EXERCISE GOAL: From the data that follows, copy every line holding the string "exchange".

** Opening PROVIDED RECORDS block **

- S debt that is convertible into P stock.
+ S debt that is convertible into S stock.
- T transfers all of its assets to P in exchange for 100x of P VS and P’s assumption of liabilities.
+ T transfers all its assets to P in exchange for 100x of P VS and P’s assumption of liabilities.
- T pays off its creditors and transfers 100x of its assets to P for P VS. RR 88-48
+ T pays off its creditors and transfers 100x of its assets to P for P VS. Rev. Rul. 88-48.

** Closing PROVIDED RECORDS block **
** Opening PROVIDED RECORDS block **

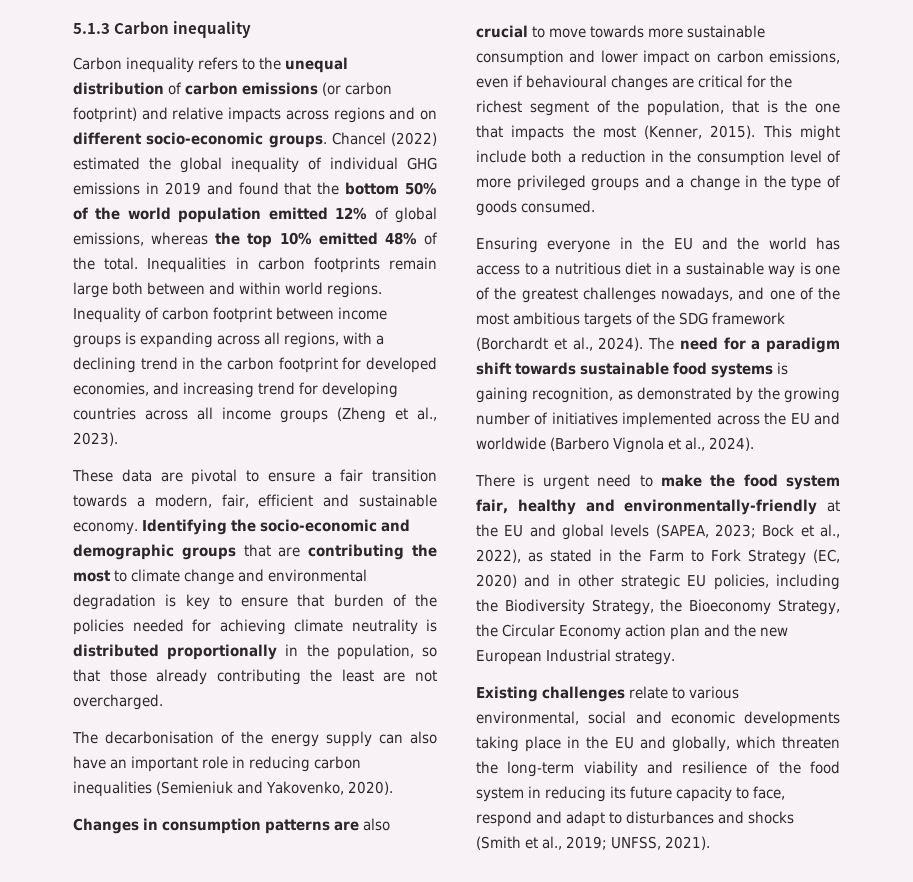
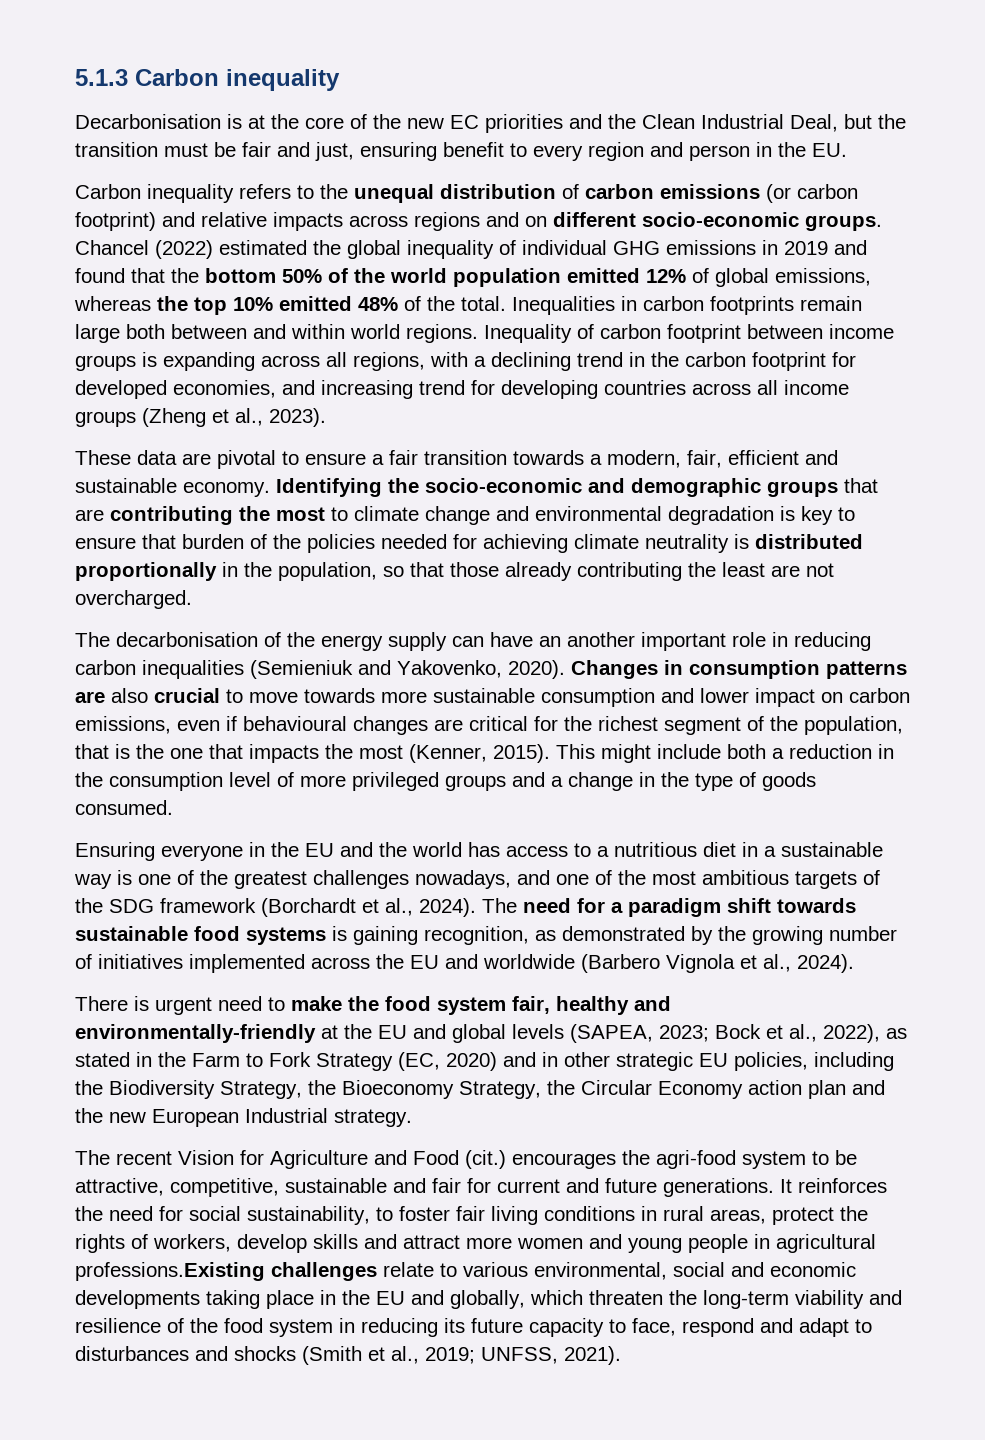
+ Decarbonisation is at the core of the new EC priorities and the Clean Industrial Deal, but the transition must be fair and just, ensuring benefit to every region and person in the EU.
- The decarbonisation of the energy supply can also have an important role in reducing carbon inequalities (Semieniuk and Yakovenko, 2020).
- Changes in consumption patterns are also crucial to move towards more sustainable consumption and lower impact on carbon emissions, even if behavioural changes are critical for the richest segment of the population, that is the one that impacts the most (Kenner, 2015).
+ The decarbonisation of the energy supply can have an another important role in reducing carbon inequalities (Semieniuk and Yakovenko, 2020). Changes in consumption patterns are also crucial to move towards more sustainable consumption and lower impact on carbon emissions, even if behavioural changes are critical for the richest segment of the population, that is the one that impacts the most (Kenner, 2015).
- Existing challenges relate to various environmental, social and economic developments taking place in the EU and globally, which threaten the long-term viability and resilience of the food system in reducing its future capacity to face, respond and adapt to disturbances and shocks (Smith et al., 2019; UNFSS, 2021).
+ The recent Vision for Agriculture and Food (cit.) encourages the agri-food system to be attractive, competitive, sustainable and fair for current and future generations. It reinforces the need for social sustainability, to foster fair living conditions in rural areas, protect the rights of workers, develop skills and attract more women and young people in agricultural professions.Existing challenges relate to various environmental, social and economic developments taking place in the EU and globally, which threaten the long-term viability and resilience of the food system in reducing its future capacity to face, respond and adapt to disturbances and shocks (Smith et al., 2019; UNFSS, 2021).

** Closing PROVIDED RECORDS block **
** Opening PROVIDED RECORDS block **

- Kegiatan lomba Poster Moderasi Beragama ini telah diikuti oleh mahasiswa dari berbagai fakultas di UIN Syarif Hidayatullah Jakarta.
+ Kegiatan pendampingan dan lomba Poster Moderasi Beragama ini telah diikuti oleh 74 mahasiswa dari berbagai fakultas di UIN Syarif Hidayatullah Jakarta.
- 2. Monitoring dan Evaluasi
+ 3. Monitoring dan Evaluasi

** Closing PROVIDED RECORDS block **

SOLUTION FOR THIS PROBLEM:
- T transfers all of its assets to P in exchange for 100x of P VS and P’s assumption of liabilities.
+ T transfers all its assets to P in exchange for 100x of P VS and P’s assumption of liabilities.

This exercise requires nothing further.